You can be welcoming AND cautious at the same time.
It has been standard practice for decades. Sometimes this goes wrong, because everything can go wrong. It happens. Casting doubt on any contributor, any maintainer, and any long-term maintainer with fantastical stories is just throwing shade. Of course no one can be trusted absolutely; that has always been true for anything from software to child care to launching nuclear bombs. Anyone and anything can become suspect if you analyse things with enough of a suspicious mindset.
And no, being cautious is never throwing shade, unless you're doing it in a discriminatory way, like assuming that Chinese or Russian contributors are more dangerous.
I don't think the "armed to the teeth" theory is correct. If you were right, people wouldn't honk at each other or otherwise involve themselves in any sort of road rage. But people rage at each other all the time, and only very rarely does someone get shot.
The reason people aren't walking around stabbing you in the eye with a needle is because there is no reason for them to do that. They gain nothing. They don't desire that it be done.
If the news articles about Instagram extortion are anything to go by, adding weapons to an extortion situation is more likely to lead to a suicide than the extortionist being dissuaded.

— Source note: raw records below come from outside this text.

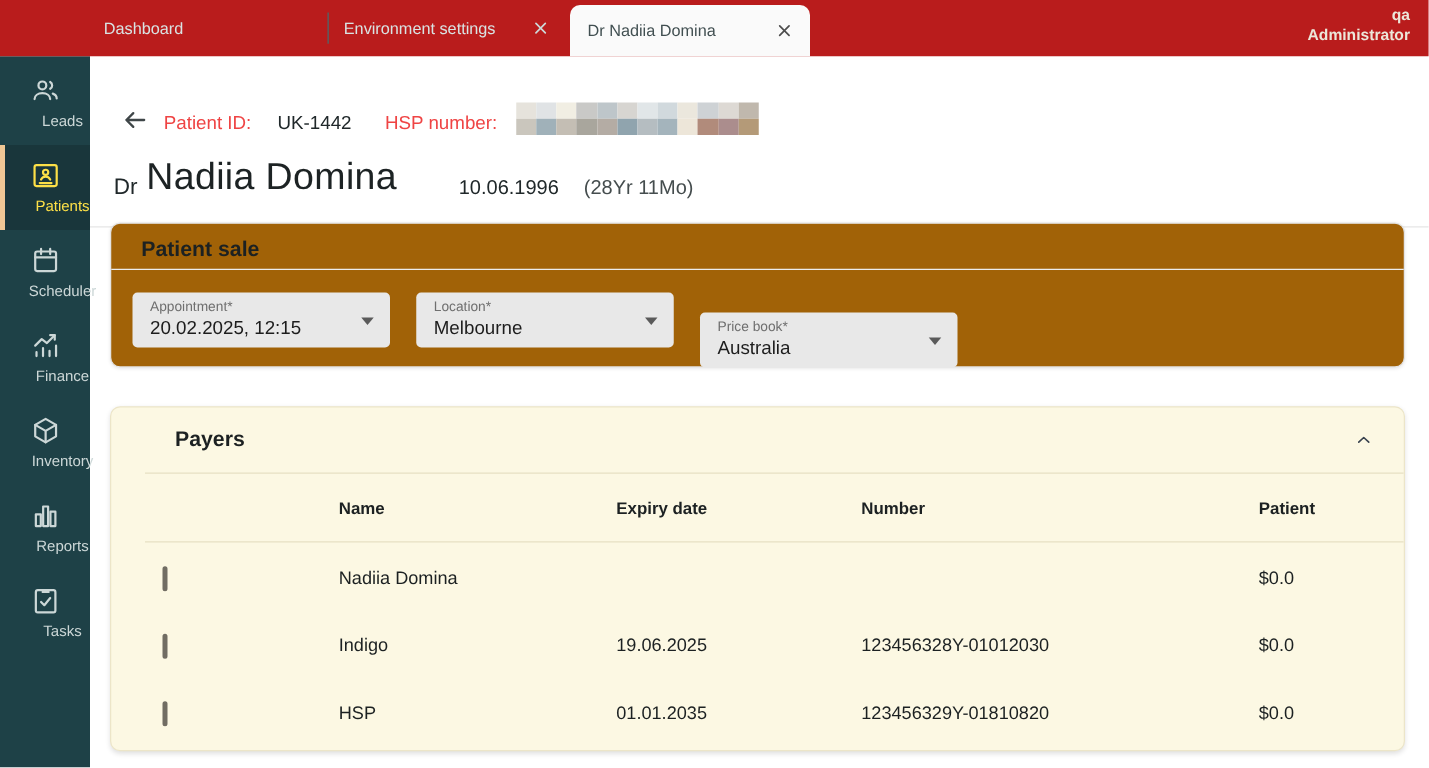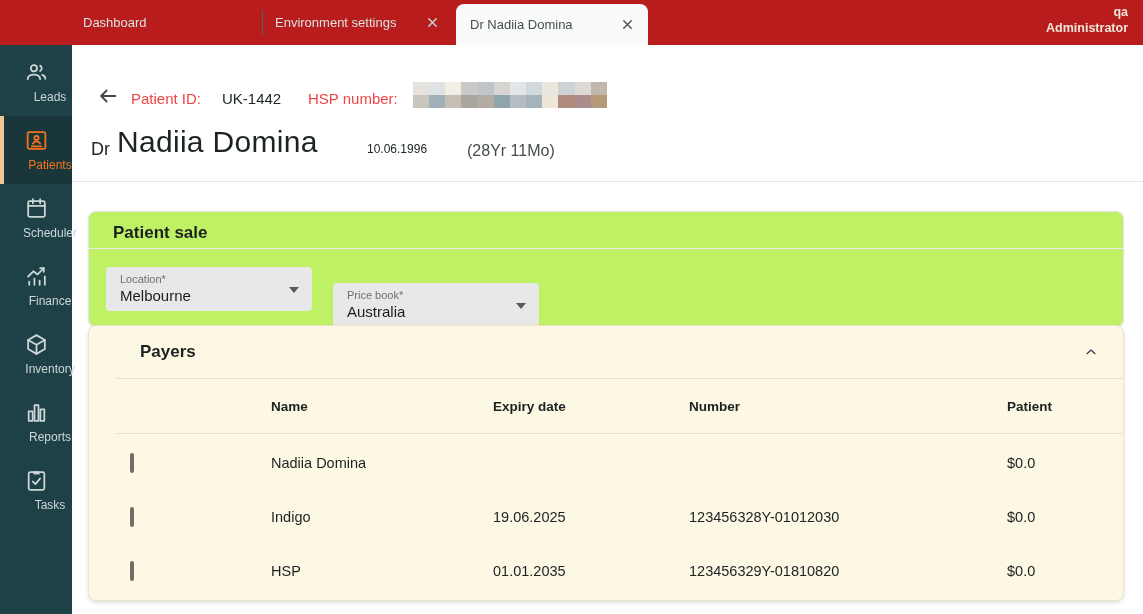--- a/index.html
+++ b/index.html
@@ -40,7 +40,7 @@
 
   .title-prefix { position:absolute; left:19px; top:94px; font-size:18px; color:#20282a; }
   .patient-name { position:absolute; left:45px; top:80px; font-size:30px; color:#1d2324; letter-spacing:.3px; }
-  .patient-dob { position:absolute; left:295px; top:97px; font-size:12px; color:#20282a; }
+  .patient-dob { position:absolute; left:295px; top:97px; font-size:16px; color:#20282a; }
   .patient-age { position:absolute; left:395px; top:97px; font-size:16px; color:#454d4e; }
 
   .hdr-divider { position:absolute; left:0; top:136px; width:1071px; height:1px; background:#e6e6e6; }

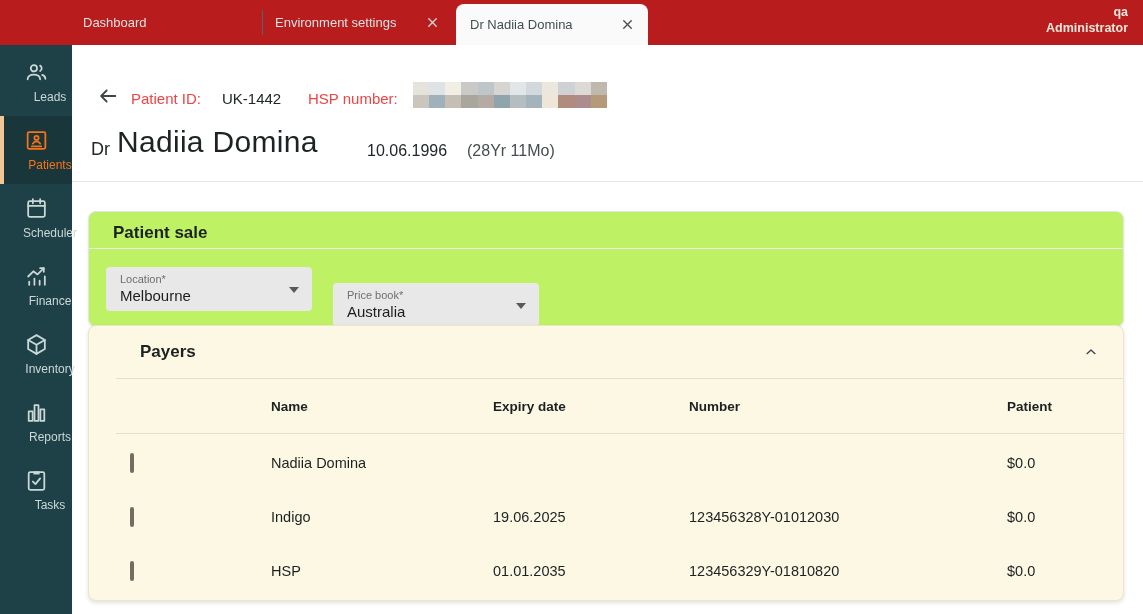--- a/index.html
+++ b/index.html
@@ -24,7 +24,7 @@
   .side-item .side-icon { width:25px; height:25px; }
   .side-item .side-icon svg { width:100%; height:100%; display:block; }
   .side-item .side-label { font-size:12px;padding-left:28px; }
-  .side-item.active { background:rgba(0,0,0,0.16); border-left-color:#f0c795; color:#f97316; }
+  .side-item.active { background:rgba(0,0,0,0.16); border-left-color:#f0c795; color:#fde047; }
 
   
   .content { position:absolute; left:72px; top:45px; width:1071px; height:569px; background:#ffffff; }

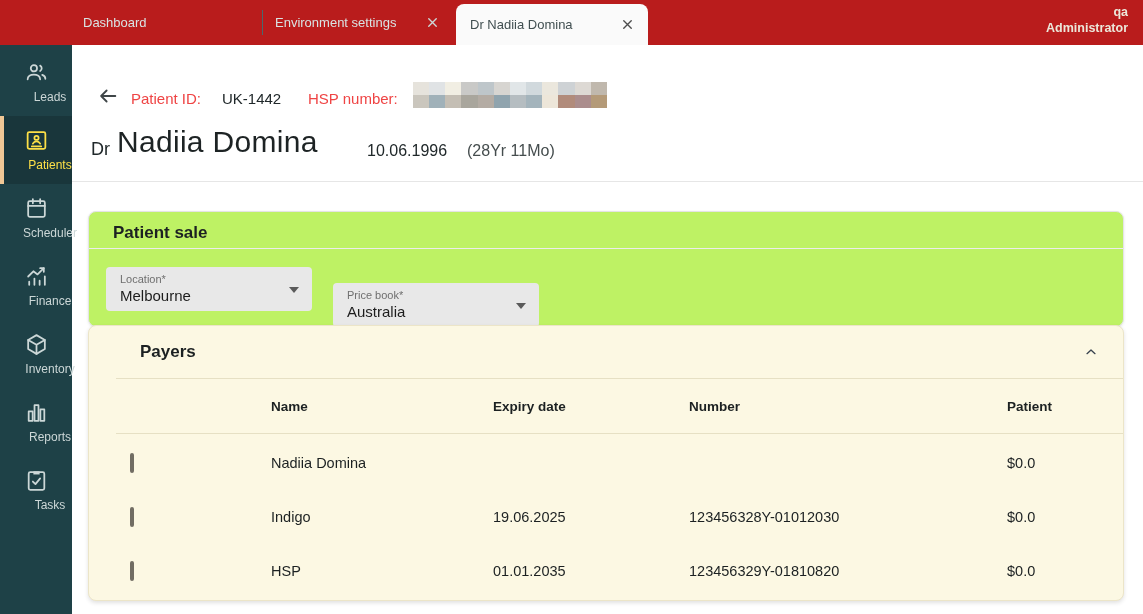--- a/index.html
+++ b/index.html
@@ -46,7 +46,7 @@
   .hdr-divider { position:absolute; left:0; top:136px; width:1071px; height:1px; background:#e6e6e6; }
 
   
-  .card-sale { position:absolute; left:16px; top:166px; width:1036px; height:116px; background:#bef264; border:1px solid #e4e4e4; border-radius:8px; box-shadow:0 1px 3px rgba(0,0,0,0.09); }
+  .card-sale { position:absolute; left:16px; top:133px; width:1036px; height:116px; background:#a16207; border:1px solid #e4e4e4; border-radius:8px; box-shadow:0 1px 3px rgba(0,0,0,0.09); }
   .card-sale-title { height:37px; padding:11px 0 0 24px; font-size:17px; font-weight:bold; color:#1c2122; border-bottom:1px solid #ececec; }
   .fields-row { position:absolute; left:17px; top:55px; display:flex; gap:21px; }
   .field { position:relative; height:44px; background:#e8e8e8; border-radius:4px; padding:6px 28px 0 14px; cursor:pointer; }

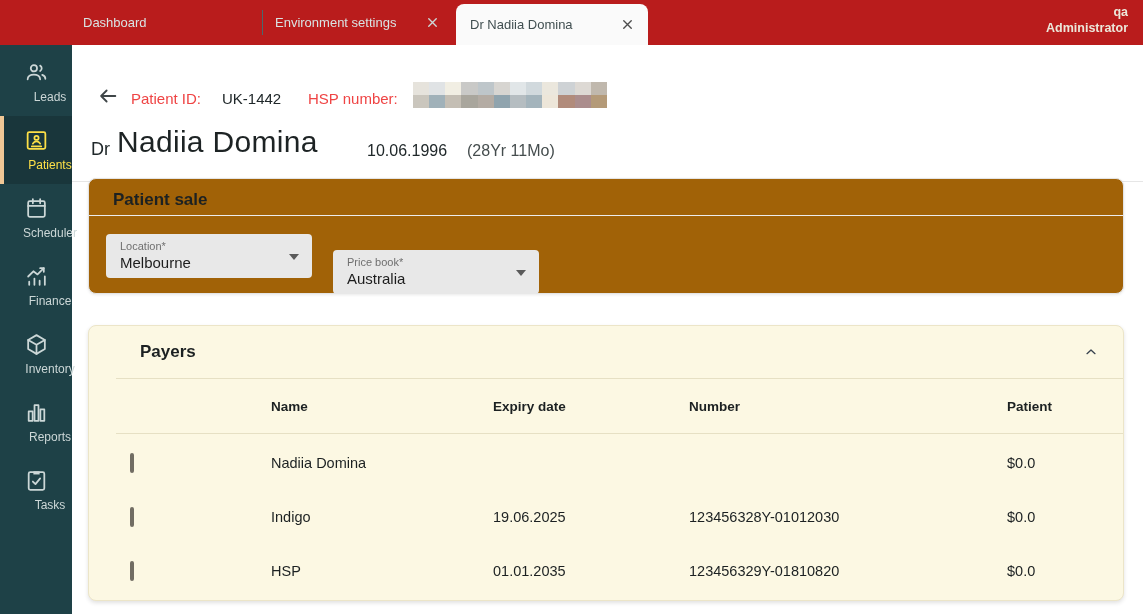--- a/index.html
+++ b/index.html
@@ -222,6 +222,11 @@
   <div class="card-sale">
     <div class="card-sale-title">Patient sale</div>
     <div class="fields-row">
+      <div class="field field-appointment">
+        <span class="f-label">Appointment*</span>
+        <span class="f-value">20.02.2025, 12:15</span>
+        <span class="dd-arrow"></span>
+      </div>
       <div class="field field-location">
         <span class="f-label">Location*</span>
         <span class="f-value">Melbourne</span>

But the xy story taught us, that every contributor is dangerous, the most dangerous ones are probably the most helpful and most skilled contributors. If someone barely get's a PR accepted, they probably lack the skills to add a sophisticated backdoor.
Another thing that was not talked about a lot: There are many ways to compromise existing maintainers. Compromising people is the core competency of intelligence, happens all the time, and most cases probably never come to public knowledge.